On the Amazon Web Services (AWS) Cloud, Amazon Elastic Container Registry (Amazon ECR) is a managed container image registry service that supports private repositories with resource-based permissions using AWS Identity and Access Management (IAM).
IAM supports the “*” wildcard in both the resource and action attributes, which makes it easier to automatically choose multiple matching items. In your testing environment, you can allow all authenticated AWS users to access an Amazon ECR repository by using the ecr:* wildcard permission in a principal element for your repository policy statement. The ecr:* wildcard permission can be useful when developing and testing in development accounts that can't access your production data.
However, you must make sure that the ecr:* wildcard permission is not used in your production environments because it can cause serious security vulnerabilities. This pattern’s approach helps you to identify Amazon ECR repositories that contain the ecr:* wildcard permission in repository policy statements. The pattern provides steps and an AWS CloudFormation template to create a custom rule in AWS Config.
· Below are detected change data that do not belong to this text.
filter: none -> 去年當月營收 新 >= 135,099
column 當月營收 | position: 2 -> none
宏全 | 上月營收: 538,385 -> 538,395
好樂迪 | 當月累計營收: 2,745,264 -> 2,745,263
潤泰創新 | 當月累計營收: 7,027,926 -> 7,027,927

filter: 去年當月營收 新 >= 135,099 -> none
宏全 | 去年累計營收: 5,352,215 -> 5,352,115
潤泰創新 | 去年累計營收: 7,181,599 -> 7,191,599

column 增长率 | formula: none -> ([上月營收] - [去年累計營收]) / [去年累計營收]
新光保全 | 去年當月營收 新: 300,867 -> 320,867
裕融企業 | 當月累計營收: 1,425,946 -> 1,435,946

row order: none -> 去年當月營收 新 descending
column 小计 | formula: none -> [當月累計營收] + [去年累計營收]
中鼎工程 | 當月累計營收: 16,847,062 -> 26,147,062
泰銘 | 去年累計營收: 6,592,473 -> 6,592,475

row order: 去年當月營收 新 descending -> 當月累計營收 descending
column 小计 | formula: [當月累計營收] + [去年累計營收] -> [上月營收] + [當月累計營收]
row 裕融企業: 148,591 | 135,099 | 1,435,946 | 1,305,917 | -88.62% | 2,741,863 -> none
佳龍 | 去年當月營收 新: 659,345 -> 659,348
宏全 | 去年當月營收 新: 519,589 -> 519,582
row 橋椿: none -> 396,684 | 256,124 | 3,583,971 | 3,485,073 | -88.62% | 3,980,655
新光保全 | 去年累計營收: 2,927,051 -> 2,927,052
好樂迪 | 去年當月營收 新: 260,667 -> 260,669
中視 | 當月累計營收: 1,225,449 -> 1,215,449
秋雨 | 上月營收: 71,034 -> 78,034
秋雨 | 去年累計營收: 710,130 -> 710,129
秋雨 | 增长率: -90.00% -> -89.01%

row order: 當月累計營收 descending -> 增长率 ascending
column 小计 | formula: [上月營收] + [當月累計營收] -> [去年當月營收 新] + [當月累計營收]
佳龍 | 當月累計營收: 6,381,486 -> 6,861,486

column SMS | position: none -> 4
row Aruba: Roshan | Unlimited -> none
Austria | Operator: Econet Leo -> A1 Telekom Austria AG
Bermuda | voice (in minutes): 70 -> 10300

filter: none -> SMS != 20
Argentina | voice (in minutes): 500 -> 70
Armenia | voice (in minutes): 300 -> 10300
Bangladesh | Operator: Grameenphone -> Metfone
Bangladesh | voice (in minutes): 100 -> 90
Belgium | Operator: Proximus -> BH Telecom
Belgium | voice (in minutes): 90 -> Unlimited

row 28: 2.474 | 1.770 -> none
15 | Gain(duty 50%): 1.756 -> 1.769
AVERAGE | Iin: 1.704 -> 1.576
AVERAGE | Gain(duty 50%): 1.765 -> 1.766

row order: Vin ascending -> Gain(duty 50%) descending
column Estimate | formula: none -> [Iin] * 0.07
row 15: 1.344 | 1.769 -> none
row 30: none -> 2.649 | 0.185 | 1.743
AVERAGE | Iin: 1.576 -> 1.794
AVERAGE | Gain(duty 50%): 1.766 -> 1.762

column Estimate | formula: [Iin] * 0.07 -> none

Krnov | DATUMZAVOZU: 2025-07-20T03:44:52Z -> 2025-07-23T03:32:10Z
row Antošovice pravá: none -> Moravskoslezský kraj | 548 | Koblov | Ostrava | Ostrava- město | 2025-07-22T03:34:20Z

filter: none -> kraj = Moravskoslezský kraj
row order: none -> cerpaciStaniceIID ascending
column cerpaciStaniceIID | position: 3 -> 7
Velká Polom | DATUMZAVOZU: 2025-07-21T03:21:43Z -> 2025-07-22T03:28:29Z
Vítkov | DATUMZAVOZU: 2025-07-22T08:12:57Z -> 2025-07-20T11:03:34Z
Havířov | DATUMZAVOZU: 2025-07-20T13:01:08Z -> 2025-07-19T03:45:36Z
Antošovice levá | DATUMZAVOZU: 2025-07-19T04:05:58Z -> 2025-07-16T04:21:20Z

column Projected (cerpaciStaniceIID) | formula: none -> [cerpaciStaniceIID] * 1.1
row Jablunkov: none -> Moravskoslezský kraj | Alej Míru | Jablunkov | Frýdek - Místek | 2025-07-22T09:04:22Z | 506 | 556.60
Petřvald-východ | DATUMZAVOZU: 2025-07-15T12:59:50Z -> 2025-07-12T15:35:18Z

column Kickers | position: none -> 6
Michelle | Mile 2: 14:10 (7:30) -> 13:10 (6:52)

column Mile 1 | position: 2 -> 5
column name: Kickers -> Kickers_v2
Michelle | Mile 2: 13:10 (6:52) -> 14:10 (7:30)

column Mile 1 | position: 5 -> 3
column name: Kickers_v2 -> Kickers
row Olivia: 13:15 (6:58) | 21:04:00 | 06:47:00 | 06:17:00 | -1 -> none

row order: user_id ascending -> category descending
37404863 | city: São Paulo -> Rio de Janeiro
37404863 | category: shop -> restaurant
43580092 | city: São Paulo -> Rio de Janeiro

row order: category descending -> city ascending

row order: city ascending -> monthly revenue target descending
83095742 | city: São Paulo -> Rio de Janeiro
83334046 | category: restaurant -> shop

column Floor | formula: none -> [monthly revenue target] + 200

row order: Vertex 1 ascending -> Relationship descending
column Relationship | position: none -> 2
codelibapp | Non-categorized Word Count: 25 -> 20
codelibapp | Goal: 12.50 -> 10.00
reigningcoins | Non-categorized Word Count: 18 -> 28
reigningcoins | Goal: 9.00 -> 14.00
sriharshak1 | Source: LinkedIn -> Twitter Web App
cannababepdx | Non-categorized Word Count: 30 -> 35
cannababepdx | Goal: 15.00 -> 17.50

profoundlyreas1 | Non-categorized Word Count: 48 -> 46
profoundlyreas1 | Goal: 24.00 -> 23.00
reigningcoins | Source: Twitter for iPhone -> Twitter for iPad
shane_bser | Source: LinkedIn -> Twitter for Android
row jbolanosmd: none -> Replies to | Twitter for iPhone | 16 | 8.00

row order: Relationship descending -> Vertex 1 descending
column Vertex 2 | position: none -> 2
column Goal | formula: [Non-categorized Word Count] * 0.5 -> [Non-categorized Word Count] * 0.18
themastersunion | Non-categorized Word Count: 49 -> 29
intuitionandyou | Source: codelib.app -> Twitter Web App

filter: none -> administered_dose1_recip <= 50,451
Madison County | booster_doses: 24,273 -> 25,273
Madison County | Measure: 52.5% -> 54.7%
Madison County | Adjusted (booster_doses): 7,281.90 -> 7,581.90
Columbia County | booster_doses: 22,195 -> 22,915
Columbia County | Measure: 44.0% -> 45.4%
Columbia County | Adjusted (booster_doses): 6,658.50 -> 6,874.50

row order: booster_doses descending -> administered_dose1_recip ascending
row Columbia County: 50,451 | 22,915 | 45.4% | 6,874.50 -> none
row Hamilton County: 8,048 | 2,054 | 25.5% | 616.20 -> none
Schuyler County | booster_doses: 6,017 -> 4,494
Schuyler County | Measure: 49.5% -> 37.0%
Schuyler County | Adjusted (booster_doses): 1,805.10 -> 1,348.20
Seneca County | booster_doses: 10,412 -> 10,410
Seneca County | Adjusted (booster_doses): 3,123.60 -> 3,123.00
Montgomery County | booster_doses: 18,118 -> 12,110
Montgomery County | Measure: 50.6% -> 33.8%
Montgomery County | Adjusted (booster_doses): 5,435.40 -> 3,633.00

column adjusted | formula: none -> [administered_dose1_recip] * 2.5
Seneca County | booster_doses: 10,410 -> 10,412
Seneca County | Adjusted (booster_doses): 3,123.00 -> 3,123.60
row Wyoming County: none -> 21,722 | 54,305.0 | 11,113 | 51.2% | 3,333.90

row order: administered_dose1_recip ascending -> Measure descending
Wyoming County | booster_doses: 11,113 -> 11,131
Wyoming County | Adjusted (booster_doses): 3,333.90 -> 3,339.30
An AWS Lambda function then monitors your Amazon ECR repository policy statements for ecr:* wildcard permissions. If it finds non-compliant repository policy statements, Lambda notifies AWS Config to send an event to Amazon EventBridge and EventBridge then initiates an Amazon Simple Notification Service (Amazon SNS) topic. The SNS topic notifies you by email about the non-compliant repository policy statements.